• [Activity]
Please copy every line with the string "statistics" from the entries below.

• [Listed entries]
BEGIN
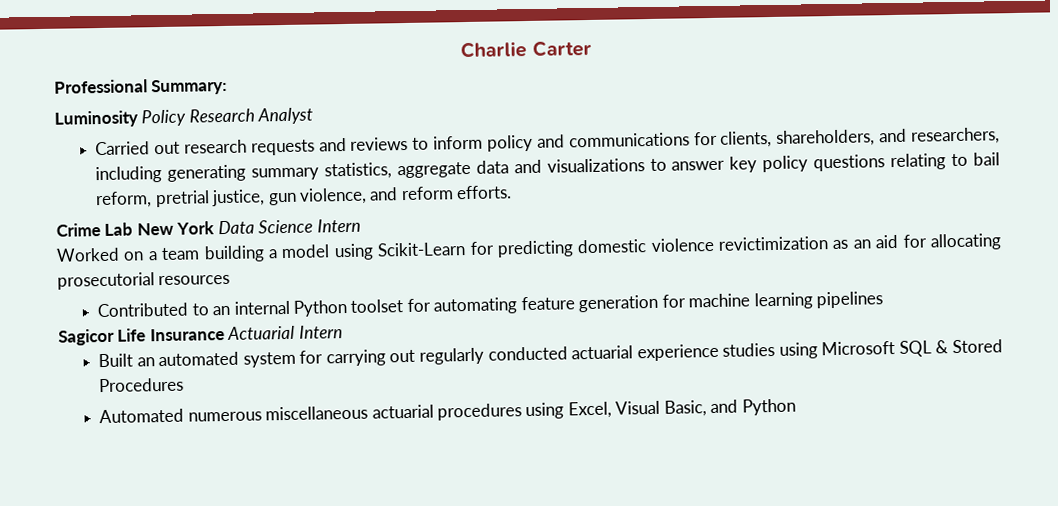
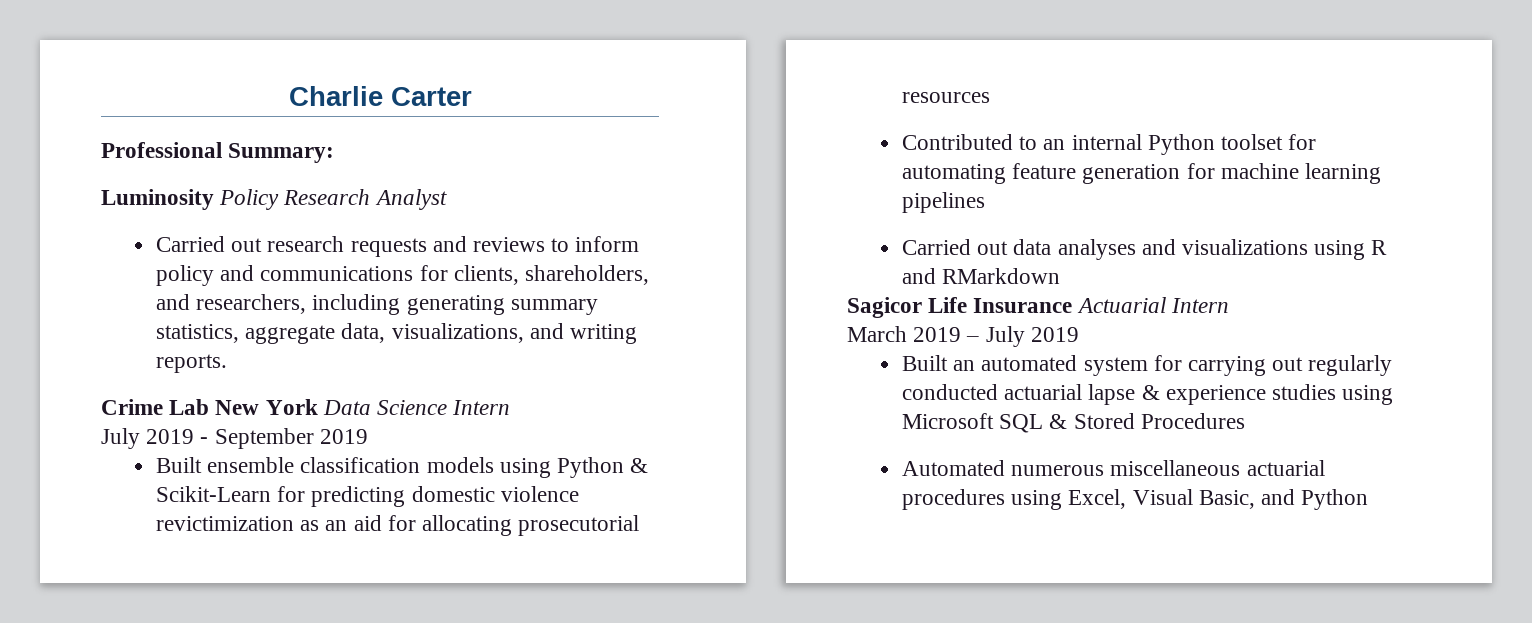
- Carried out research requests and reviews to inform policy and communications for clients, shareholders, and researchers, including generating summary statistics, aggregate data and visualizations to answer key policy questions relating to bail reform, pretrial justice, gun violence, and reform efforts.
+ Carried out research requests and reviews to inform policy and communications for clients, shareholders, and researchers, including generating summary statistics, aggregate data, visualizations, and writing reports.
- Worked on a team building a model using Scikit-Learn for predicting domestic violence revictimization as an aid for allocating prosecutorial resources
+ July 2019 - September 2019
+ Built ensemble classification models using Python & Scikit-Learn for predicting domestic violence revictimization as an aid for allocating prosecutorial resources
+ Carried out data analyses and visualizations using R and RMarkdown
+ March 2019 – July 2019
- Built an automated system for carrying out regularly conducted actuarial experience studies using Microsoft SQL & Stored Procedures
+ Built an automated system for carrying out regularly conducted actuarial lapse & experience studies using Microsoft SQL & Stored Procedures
END
• [Result for this exercise]
- Carried out research requests and reviews to inform policy and communications for clients, shareholders, and researchers, including generating summary statistics, aggregate data and visualizations to answer key policy questions relating to bail reform, pretrial justice, gun violence, and reform efforts.
+ Carried out research requests and reviews to inform policy and communications for clients, shareholders, and researchers, including generating summary statistics, aggregate data, visualizations, and writing reports.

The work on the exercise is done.